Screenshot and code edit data
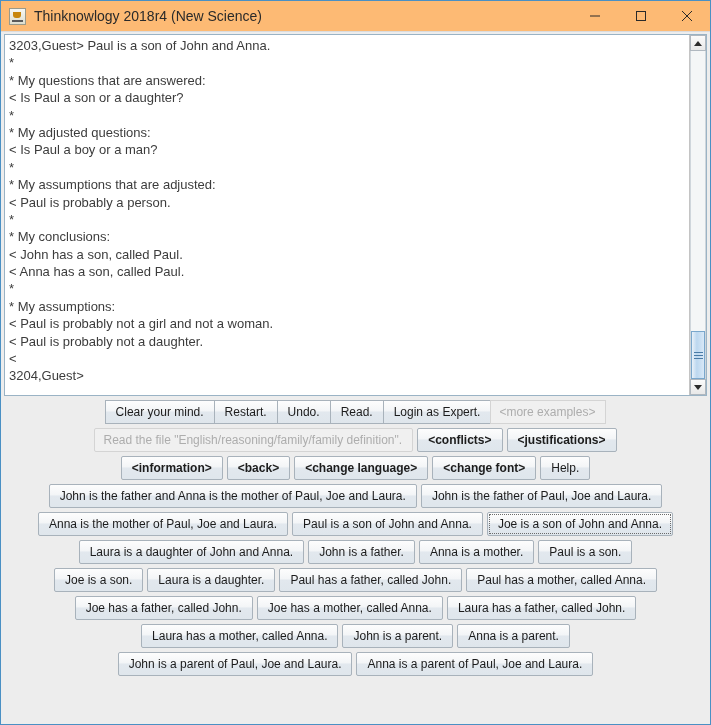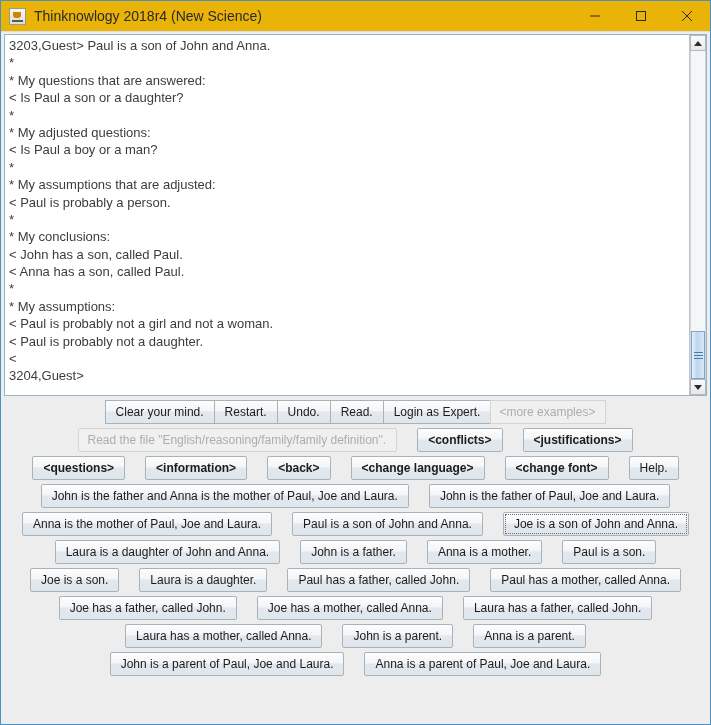--- a/index.html
+++ b/index.html
@@ -24,7 +24,7 @@
   .titlebar {
     height: 30px;
     min-height: 30px;
-    background: #eab308;
+    background: #fdba74;
     display: flex;
     align-items: center;
     border-bottom: 1px solid #dcdcdc;

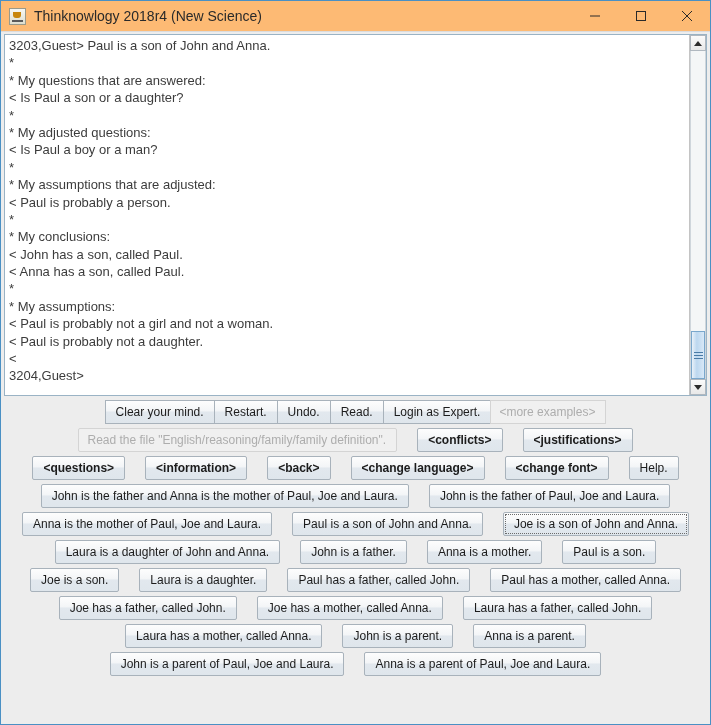--- a/index.html
+++ b/index.html
@@ -150,7 +150,7 @@
     display: flex;
     justify-content: center;
     align-items: center;
-    gap: 20px;
+    gap: 4px;
     margin-bottom: 4px;
   }
   .btn-row.tight { gap: 0; }

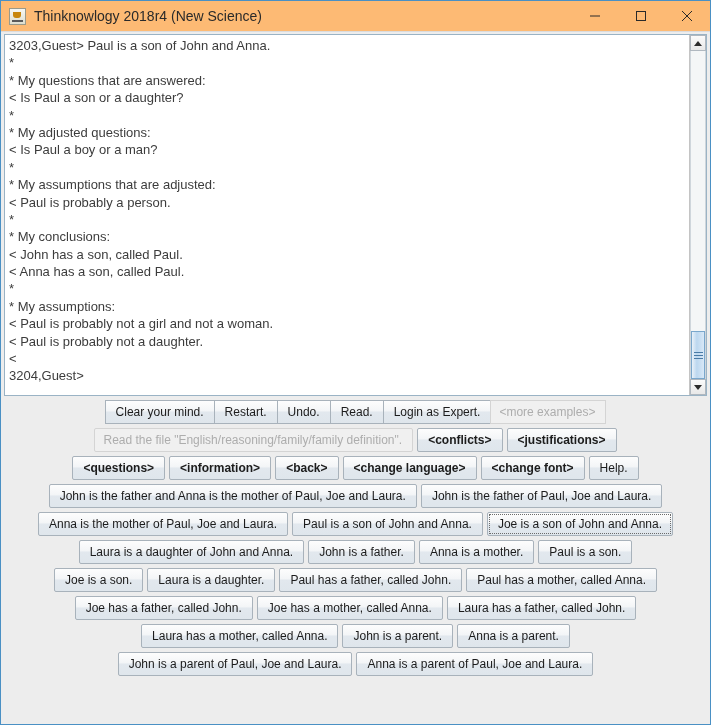--- a/index.html
+++ b/index.html
@@ -272,7 +272,6 @@
         <div class="btn bold">&lt;justifications&gt;</div>
       </div>
       <div class="btn-row">
-        <div class="btn bold">&lt;questions&gt;</div>
         <div class="btn bold">&lt;information&gt;</div>
         <div class="btn bold">&lt;back&gt;</div>
         <div class="btn bold">&lt;change language&gt;</div>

TASK BRIEF
Count the lines above in which the string "background" occurs, and write the number with no other text.

WRITTEN REPLY
2